I'm working on a multi-threaded, complex C++ program that constantly calls into an external library for some functionalities. I'm tracing a bug that occurs very randomly and am trying to figure out if the library calls have anything to do with it.
Is there a way to log all functions to the library without having to alter source code? All the function calls to the library have a specific prefix to it.
Using VSCode if it helps.
One of, or a combination of, the below, may prove useful in ascertaining the information you require:
Using IDA Pro - Static Disassembly
You will need to identify a place in code to start. Open the container of your starting point for disassembly: if the starting point is within an executable, you would disassemble the executable, if it is within a DLL, you would disassemble the DLL. There will be some functions that IDA has knowledge of, i.e., Standard library functionality, and as IDA knows the signature of these functions, the software can identify them to you in the disassembled form, however other functions will not have meaningful names. You can trace through all of the calls made from the starting point - check online for some tutorials using IDA.
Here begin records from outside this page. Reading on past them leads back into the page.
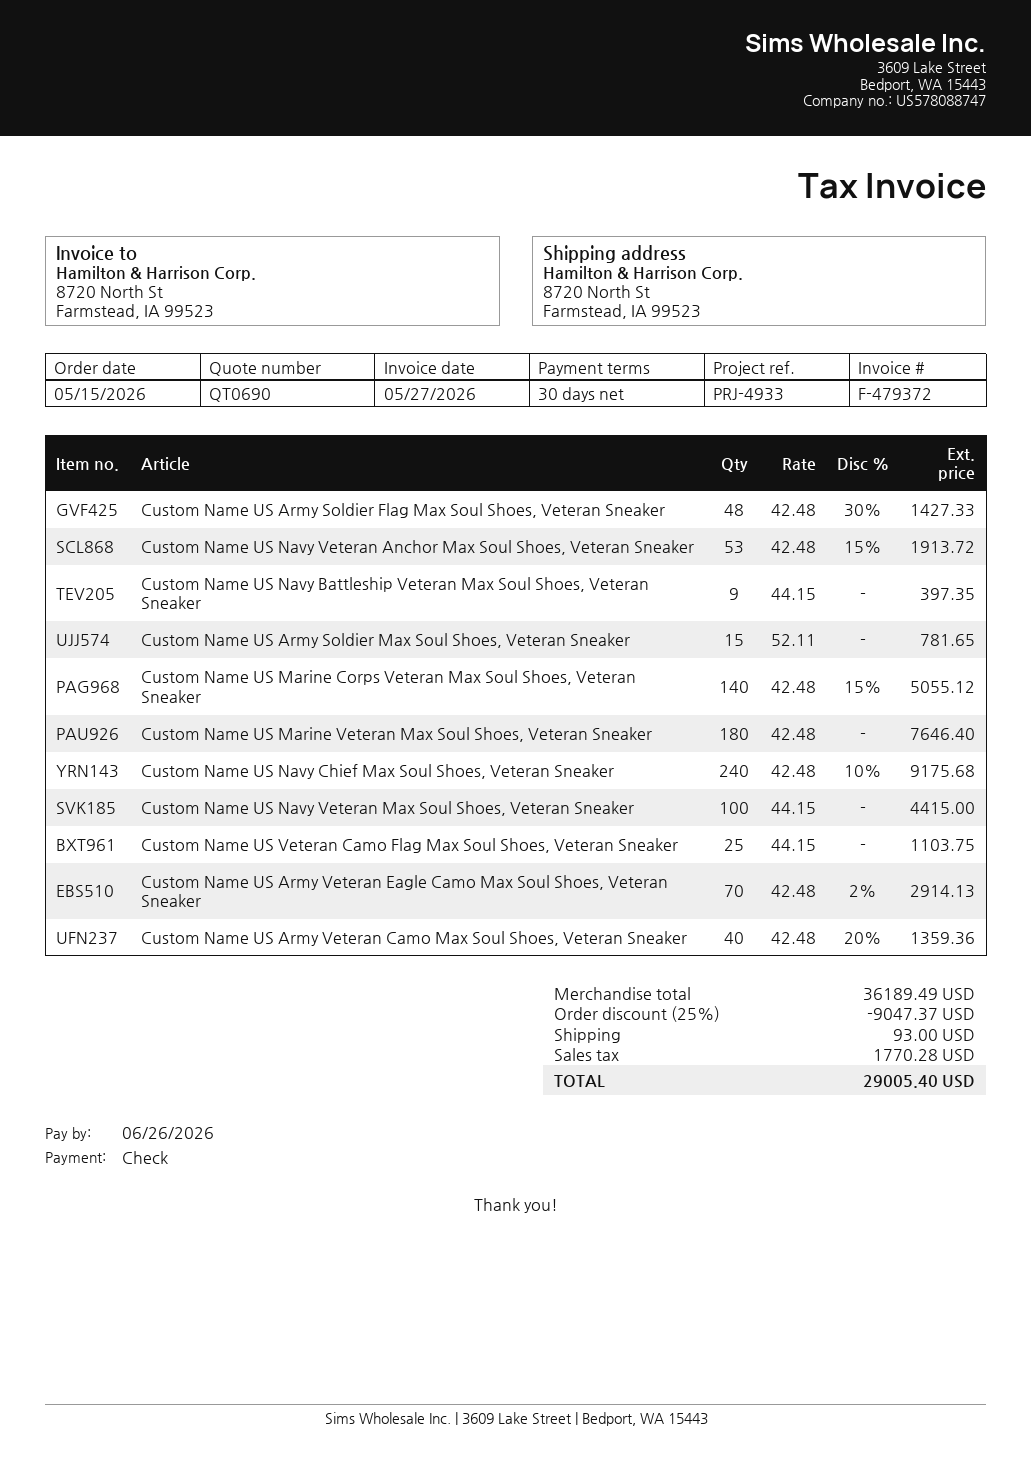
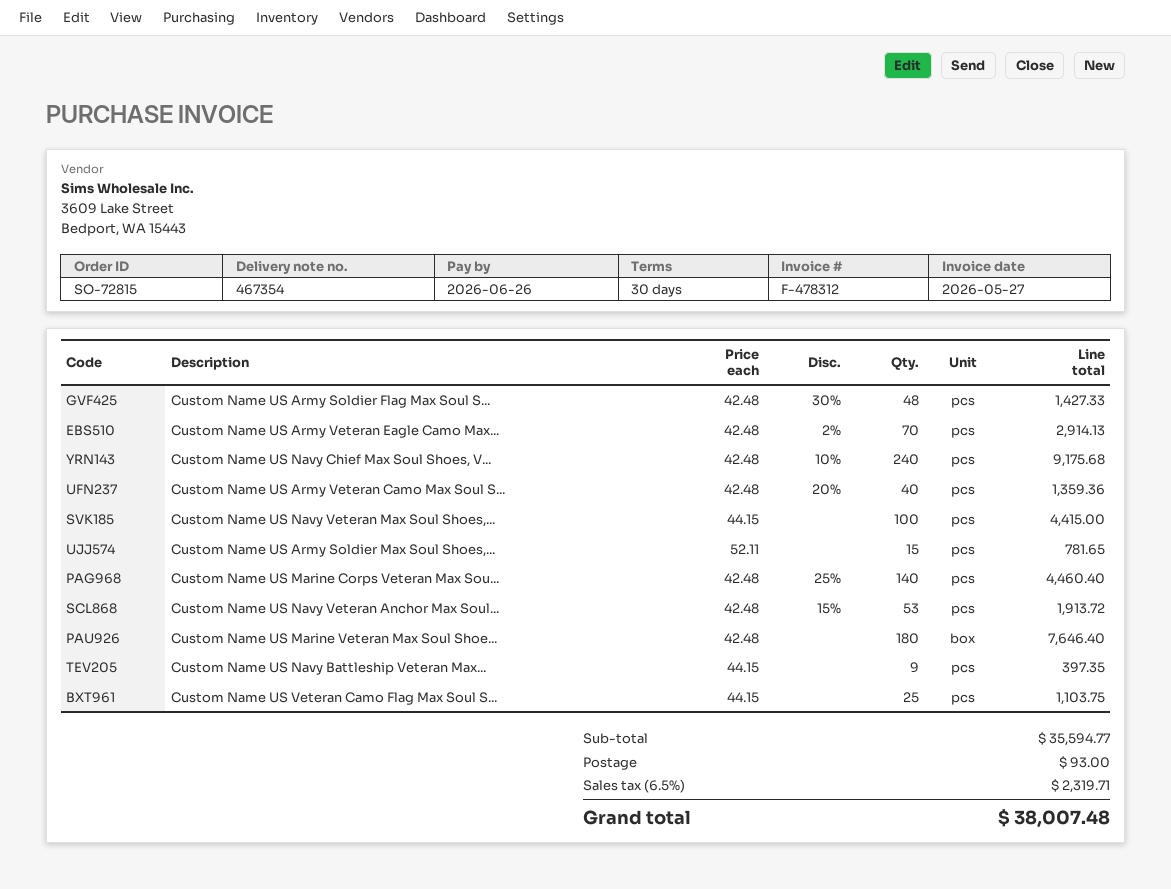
invoice number: F-479372 -> F-478312
Custom Name US Marine Corps Veteran Max Soul Shoes, Veteran Sneaker: 140 x 42.48 - 15% = 5055.12 -> 140 x 42.48 - 25% = 4460.40
subtotal: 36189.49 -> 35594.77
discount: 25% = 9047.37 -> none
tax: 1770.28 -> 2319.71
total: 29005.40 -> 38007.48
OllyDbg - Dynamic Disassembly
OllyDbg is a useful debugging and patching tool developed by one of my peers from the old game modding scene.
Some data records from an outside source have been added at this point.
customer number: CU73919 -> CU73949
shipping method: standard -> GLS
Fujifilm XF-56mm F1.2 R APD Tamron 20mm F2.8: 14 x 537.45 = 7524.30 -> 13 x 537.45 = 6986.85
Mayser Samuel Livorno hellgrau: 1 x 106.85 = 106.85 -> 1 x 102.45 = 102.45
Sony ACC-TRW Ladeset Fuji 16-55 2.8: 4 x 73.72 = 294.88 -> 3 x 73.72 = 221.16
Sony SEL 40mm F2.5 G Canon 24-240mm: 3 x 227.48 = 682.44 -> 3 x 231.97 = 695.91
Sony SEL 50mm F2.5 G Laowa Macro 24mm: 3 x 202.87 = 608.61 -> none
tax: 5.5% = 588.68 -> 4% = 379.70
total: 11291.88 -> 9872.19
Unlike with IDA Pro, you would follow your route through the code by the application being run and the debugger being attached. As you step through the code, you will see the functions called. Again, you would do well to find online tutorials to learn how to use this tool.
Class Inheritance
This may or may not be applicable - depending on your use-case - but it is a method of intercepting a class' function call.
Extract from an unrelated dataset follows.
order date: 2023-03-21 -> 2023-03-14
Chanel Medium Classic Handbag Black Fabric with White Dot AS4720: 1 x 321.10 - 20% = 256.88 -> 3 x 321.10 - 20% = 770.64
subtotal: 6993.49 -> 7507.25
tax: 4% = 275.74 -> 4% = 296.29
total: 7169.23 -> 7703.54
If you wish to determine the call of a specific function defined within a class, you can derive your own class from the base class, define the function - with a matching signature - within the derived class, instantiate your class instead of the base class, and when the specified function is called it should call your function instead of the base class' version.
An example of me doing this as a cringe-worthy work around within QT, when a charting feature would not work based on the chart type:
QtCharts::QAbstractAxis::AxisType TTCategoryAxis::type(void) const
{
HMODULE hMod = GetModuleHandleA("Qt5Chartsd.dll");
void *returnAddress = _ReturnAddress();
qint64 result = ((qint64)returnAddress) - (qint64)(hMod);
if(result == UPDATE_GEO_OFFSET) // If the callee is the function we wish to trick, return a type of QDateTimeAxis
return QAbstractAxis::AxisTypeDateTime;
// otherwise return QCategoryAxis::type();
return QCategoryAxis::type();
}
Similar to #3, you can write a wrapper library containing the same symbols, and just like #3 call the original functionality.
Another tool that may be useful is the objdump tool from bintools.
This useful tool allows to you dump all external symbol references, but just because a function may be referenced does not mean it is utilised.
It would likely be much easier to run over the actual problem in a post here, enabling us to provide a possible method of working out the issue with you, if the issue is not already obvious to one of the community.